You'd want to export these environment variables for the proxies for your container to find, the requests library will find (and use them) https://2.python-requests.org//en/master/user/advanced/#proxies

[Smahane]

yes I'm behind a proxy. I did setup the proxies and Socksv5 in the browser already but im not sure how to apply what they suggested in this link you pointed to above https://python-gitlab.readthedocs.io/en/stable/api-usage.html#proxy-configuration Should this be applied to one of the images in the sregistry container?

[Smahane]

And these proxies are already exported in my environment before i do docker-compose up. So i think the containers should've already taken these variables

[vsoch]

Yes that is correct, the containers need to know about the proxy (and they do not). What you want to do (in your Dockerfile that builds the container) is to specify those environment variables (with your proxy) as ENV, for example:

ENV HTTP_PROXY "http://proxy.server:1111"
ENV HTTPS_PROXY "https://proxy.server:3128"
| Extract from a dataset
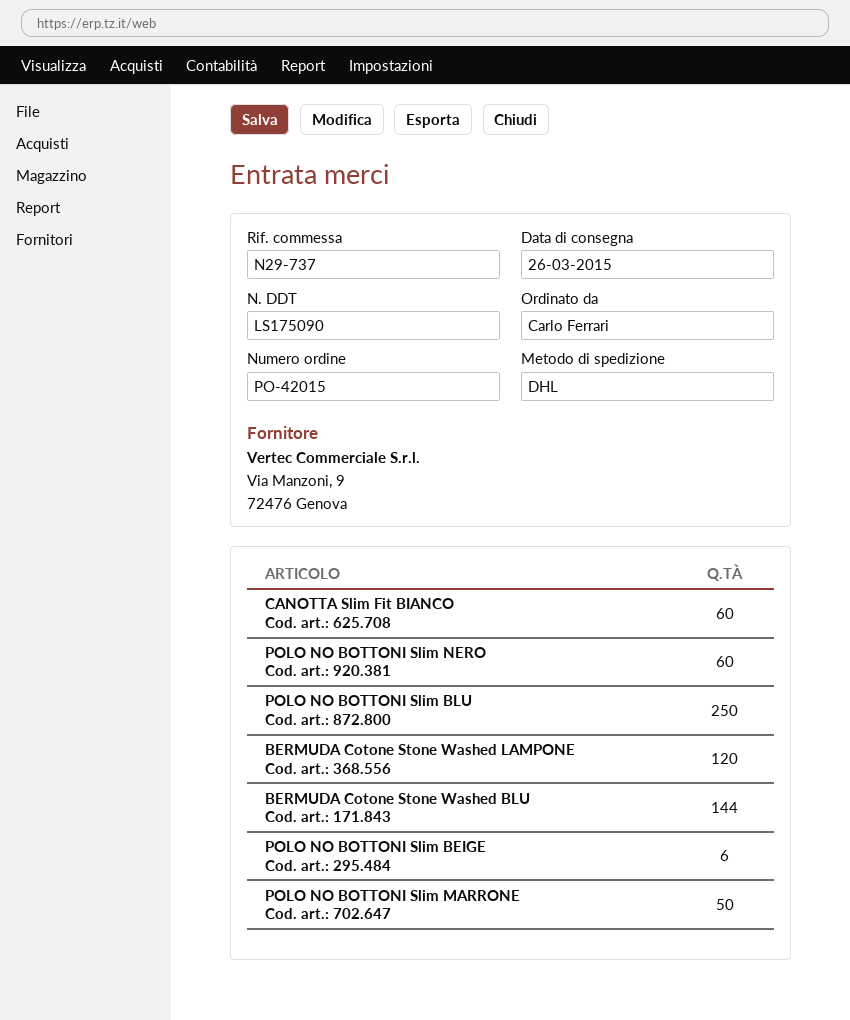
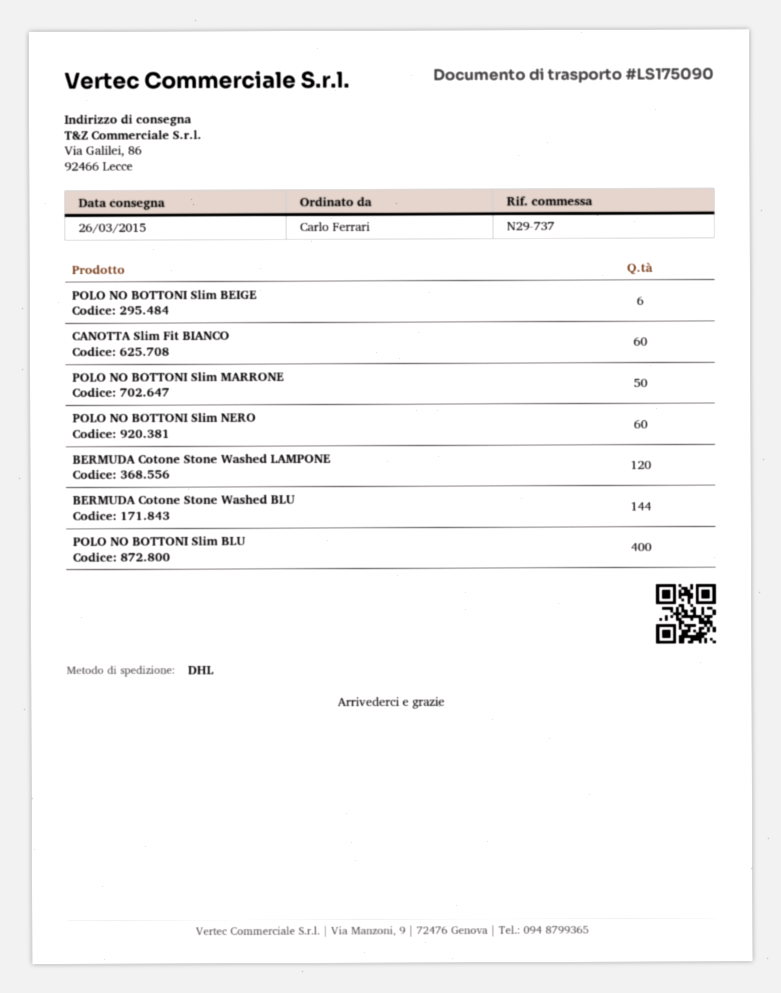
POLO NO BOTTONI Slim BLU: 250 -> 400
And of course change that to the actual. If you are uncomfortable having them in your Dockerfile, then you can also do them as build arguments. In the Dockerfile:

ARG http_proxy
ARG https_proxy
ENV HTTP_PROXY ${http_proxy}
ENV HTTPS_PROXY ${https_proxy}

and then you would need to remember to do this:

docker build --build-arg https_proxy=https://proxy.server:9999 --build-arg http_proxy=http://proxy.server:9999 -t vanessa/sregistry .

The first is much simpler, so I'd do that if it's fairly trivial to keep the Dockerfile local and the proxy address isn't a secret if the file is found by one of your admins.

[vsoch]

@Smahane the containers don't see environment variables on your host.

[vsoch]

Docker == container == complete isolation. You must be thinking of Singularity :)

[Smahane]

Yes i was thinking SIngularity :)

It still doesn't work. I added the proxy variables to the DockerFile. but i didn't build the containers Should i rebuild the containers here or not needed?

[vsoch]

Haha, if you don't rebuild the containers, how will the environment variables be there? :)

[Smahane]

It worked :) Thanks a lot!!

One more please, i need to get it to work now with the organisation's gitlab (gitlab.organization.com). I understand from the docs that i only need to add SOCIAL_AUTH_GITLAB_API_URL = 'https://gitlab.organisation.com' and of course update the key and secret as well.

Anything else?

[vsoch]

I’ve never done it, but that’s the first thing I would try :) Double check the social core python docs I linked above to make sure everything looks right.

Just a heads up it’s getting late here and I’ll likely go offline soon, but I’ll be around over the weekend if you need more help.